> **What the task requires**:
Take the data below and write it out exactly, except for the pictures.

Top of Materials provided

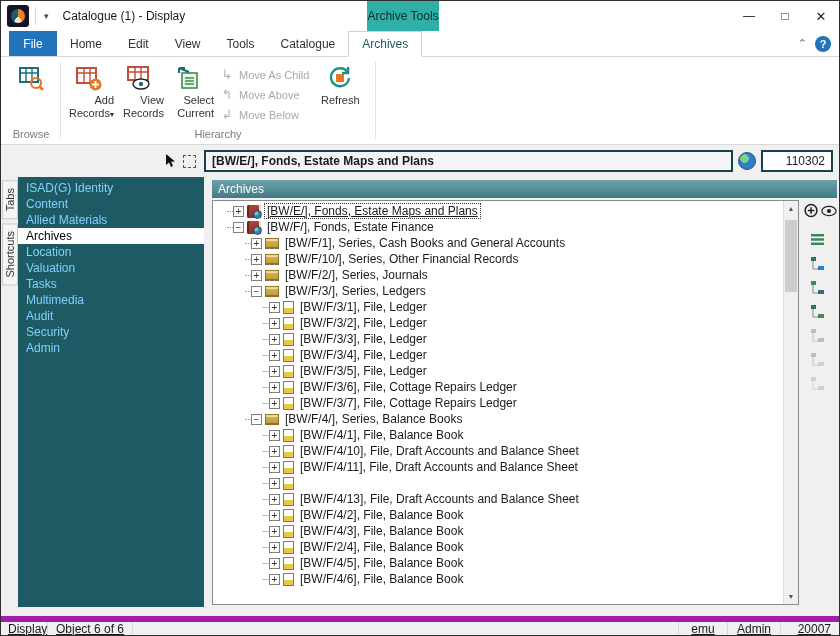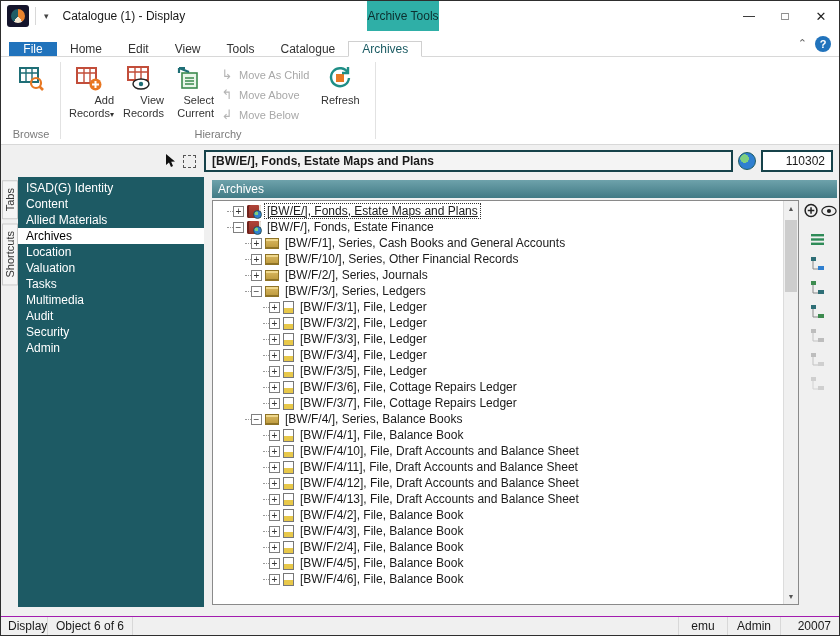--- a/index.html
+++ b/index.html
@@ -140,7 +140,7 @@
   </div>
 
   <div class="tabrow">
-    <div id="ribbon-tabs" style="display:flex;align-items:flex-end;">
+    <div id="ribbon-tabs" style="display:flex;">
         <div class="rtab file">File</div>
         <div class="rtab">Home</div>
         <div class="rtab">Edit</div>

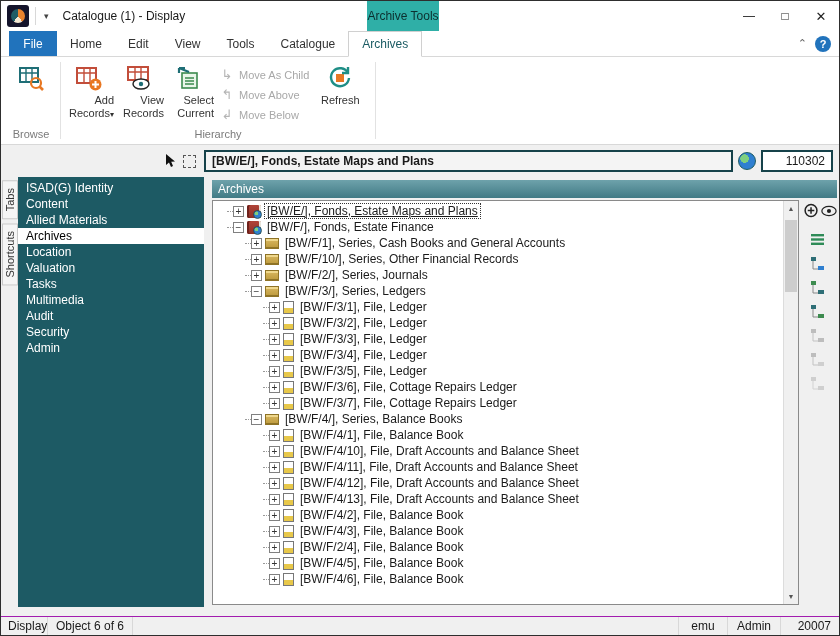--- a/index.html
+++ b/index.html
@@ -68,7 +68,7 @@
   .vtab{ writing-mode:vertical-rl; transform:rotate(180deg); font-size:11px; color:#333;
          background:#f5f5f5; border:1px solid #c8c8c8; padding:7px 1px; margin-bottom:4px; }
   .sidebar{ width:186px; background:#1d5a64; padding-top:3px; }
-  .side-item{ height:16px; line-height:16px; padding-left:8px; color:#ffffff; white-space:nowrap; }
+  .side-item{ height:16px; line-height:16px; padding-left:8px; color:#7dd3fc; white-space:nowrap; }
   .side-item.sel{ background:#fff; color:#000; }
   .mainpanel{ flex:1; display:flex; flex-direction:column; padding:3px 2px 2px 8px; }
   .panel-header{ height:18px; line-height:18px; padding-left:6px; color:#fff;

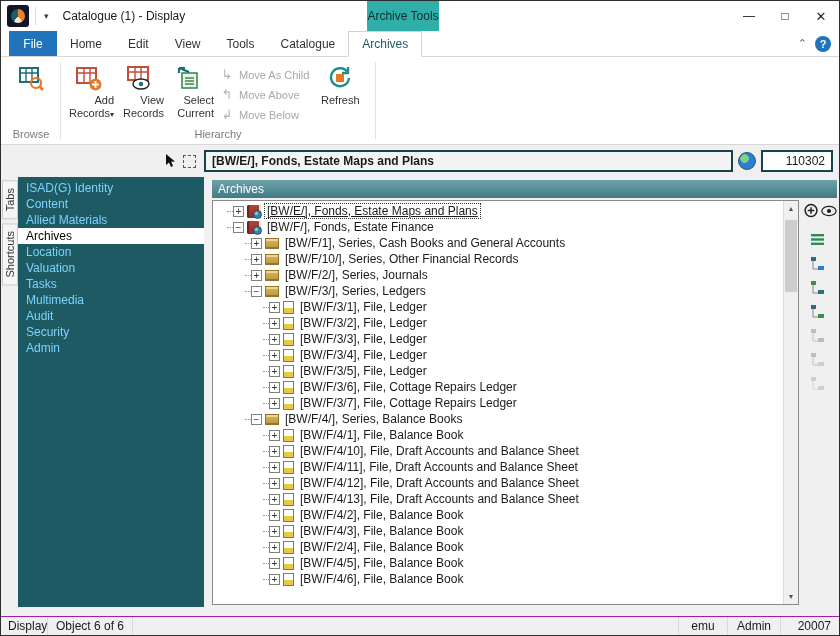--- a/index.html
+++ b/index.html
@@ -384,7 +384,6 @@
                 <span class="conn"></span>
                 <span class="ebox">+</span>
                 <span class="ticon file"></span>
-                <span class="tlabel">[BW/F/4/12], File, Draft Accounts and Balance Sheet</span>
               </div>
               <div class="trow" style="padding-left: 36px;">
                 <span class="conn"></span>

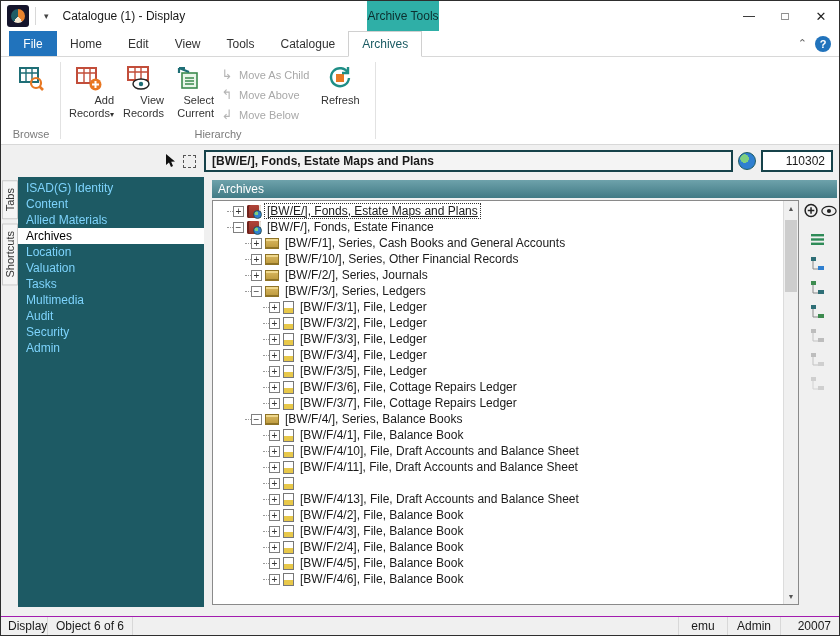--- a/index.html
+++ b/index.html
@@ -109,8 +109,8 @@
 
   
   .statusgap{ height:9px; }
-  .statusbar{ height:19px; border-top:1px solid #a21caf; background:#f0f0f0; display:flex;
-              align-items:center; }
+  .statusbar{ height:19px; border-top:6px solid #a21caf; background:#f0f0f0; display:flex;
+              align-items:center;text-decoration:underline; }
   .sb-sep{ width:1px; height:100%; background:#d8d8d8; }
   .sb-mode{ width:46px; padding-left:7px; }
   .sb-obj{ padding:0 8px; }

Bottom of Materials provided

> **Worked solution**:
--- a/index.html
+++ b/index.html
@@ -140,7 +140,7 @@
   </div>
 
   <div class="tabrow">
-    <div id="ribbon-tabs" style="display:flex;align-items:flex-end;">
+    <div id="ribbon-tabs" style="display:flex;">
         <div class="rtab file">File</div>
         <div class="rtab">Home</div>
         <div class="rtab">Edit</div>

--- a/index.html
+++ b/index.html
@@ -68,7 +68,7 @@
   .vtab{ writing-mode:vertical-rl; transform:rotate(180deg); font-size:11px; color:#333;
          background:#f5f5f5; border:1px solid #c8c8c8; padding:7px 1px; margin-bottom:4px; }
   .sidebar{ width:186px; background:#1d5a64; padding-top:3px; }
-  .side-item{ height:16px; line-height:16px; padding-left:8px; color:#ffffff; white-space:nowrap; }
+  .side-item{ height:16px; line-height:16px; padding-left:8px; color:#7dd3fc; white-space:nowrap; }
   .side-item.sel{ background:#fff; color:#000; }
   .mainpanel{ flex:1; display:flex; flex-direction:column; padding:3px 2px 2px 8px; }
   .panel-header{ height:18px; line-height:18px; padding-left:6px; color:#fff;

--- a/index.html
+++ b/index.html
@@ -384,7 +384,6 @@
                 <span class="conn"></span>
                 <span class="ebox">+</span>
                 <span class="ticon file"></span>
-                <span class="tlabel">[BW/F/4/12], File, Draft Accounts and Balance Sheet</span>
               </div>
               <div class="trow" style="padding-left: 36px;">
                 <span class="conn"></span>

--- a/index.html
+++ b/index.html
@@ -109,8 +109,8 @@
 
   
   .statusgap{ height:9px; }
-  .statusbar{ height:19px; border-top:1px solid #a21caf; background:#f0f0f0; display:flex;
-              align-items:center; }
+  .statusbar{ height:19px; border-top:6px solid #a21caf; background:#f0f0f0; display:flex;
+              align-items:center;text-decoration:underline; }
   .sb-sep{ width:1px; height:100%; background:#d8d8d8; }
   .sb-mode{ width:46px; padding-left:7px; }
   .sb-obj{ padding:0 8px; }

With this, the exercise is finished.